Ввиду поиска среди генов в сборке гомологов для белков необходимо прибегнуть к tblastn и поиску в SwissProt белков из близкородственных организмов. Так как они родственны грибам, то разумно будет провести поиск белков среди грибов. Я воспользовался следующим запросом: taxonomy:"Fungi [4751]" existence:"Evidence at protein level [1]". В основном, белки были представлены для дрожжей, поэтому мой выбор пал именно на них.
Теперь необходимо прибегнуть к помощи бласт с помощью следующей команды: tblastn -task tblastn -query *.fasta -db X5.fasta -out *.out. FASTA-файлы были получены с помощью команды seqret sw:*AC* *.fasta.
Для первого белка был получен следующий результат.
Характеристика находки: Score = 533 bits (1373), Expect = 9e-172, Identities = 264/418 (63%), Positives = 335/418 (80%), Gaps = 5/418 (1%) Frame = +3
Исходя из количества идентичных и синонимичных позиций можно сделать вывод о гомологичности найденной последовательности.
Для второго белка был получен следующий результат.

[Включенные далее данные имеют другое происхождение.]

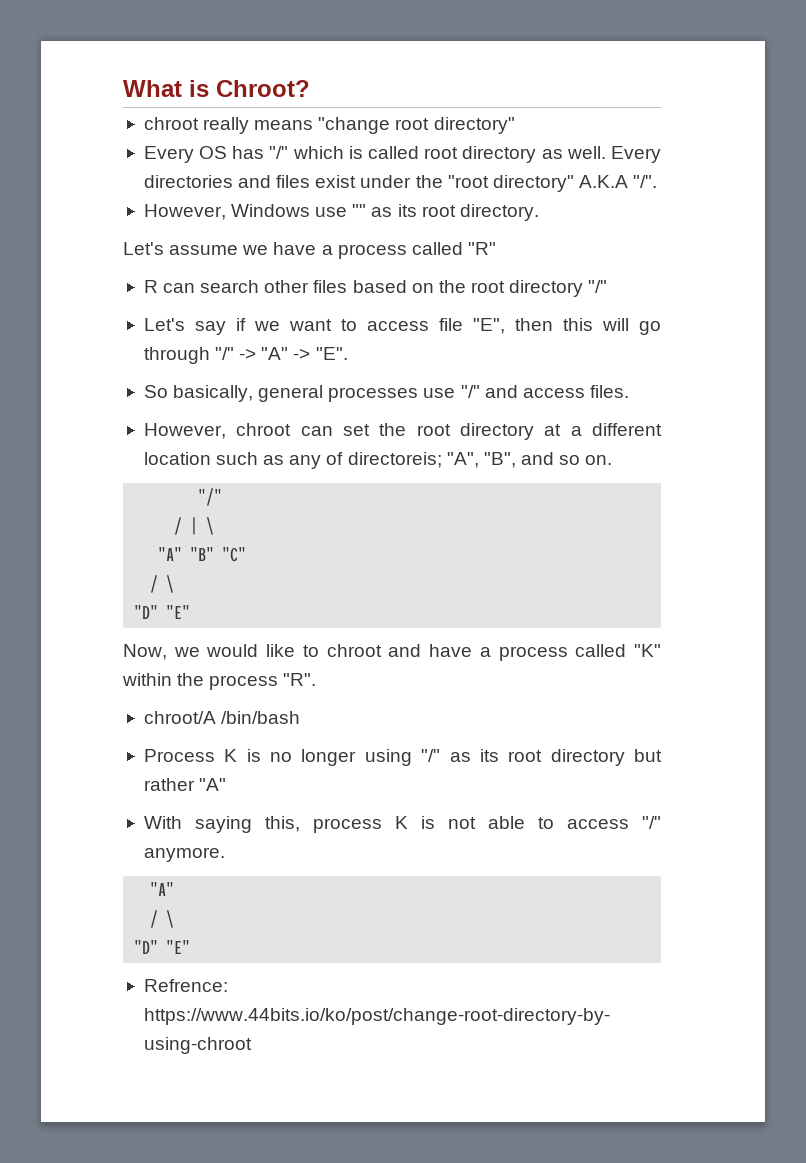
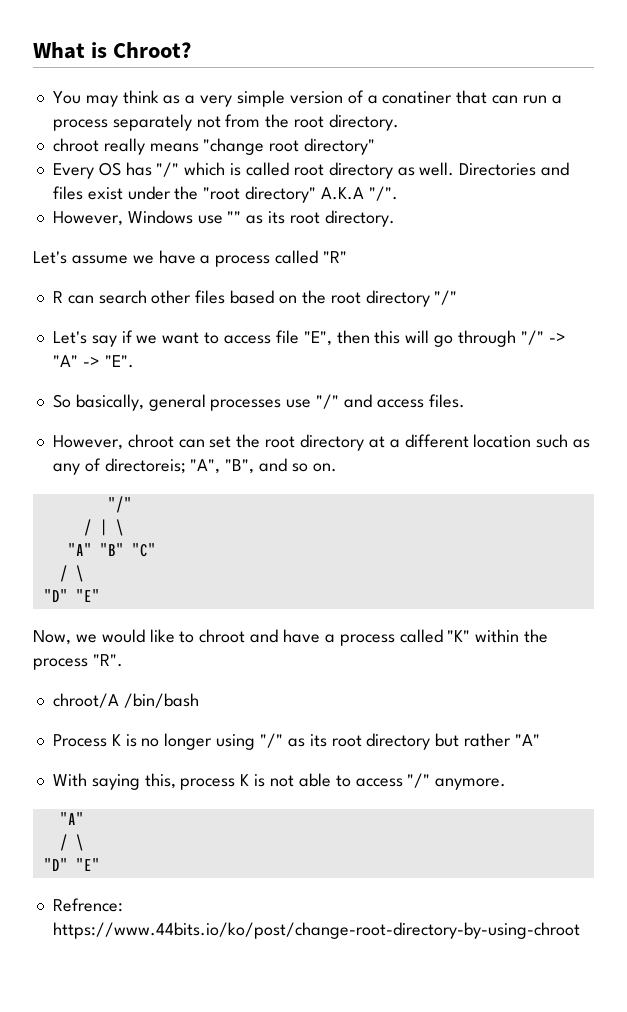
+ You may think as a very simple version of a conatiner that can run a process separately not from the root directory.
- Every directories and files exist under the "root directory" A.K.A "/".
+ Directories and files exist under the "root directory" A.K.A "/".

Характеристика находки: Score = 689 bits (1778), Expect = 0.0, Identities = 343/657 (52%), Positives = 459/657 (70%), Gaps = 14/657 (2%) Frame = +1
Исходя из количества идентичных и синонимичных позиций можно сделать вывод о гомологичности найденной последовательности.
Для третьего белка был получен следующий результат.
Характеристика находки: Score = 946 bits (2446), Expect = 0.0, Identities = 529/1109 (48%), Positives = 738/1109 (67%), Gaps = 51/1109 (5%) Frame = +1
Исходя из количества идентичных и синонимичных позиций можно сделать вывод о гомологичности найденной последовательности.
Таким образом, для всех выбранных мной белков в неаннотированном геноме Amoeboaphelidium protococcarum были найдены гомологи.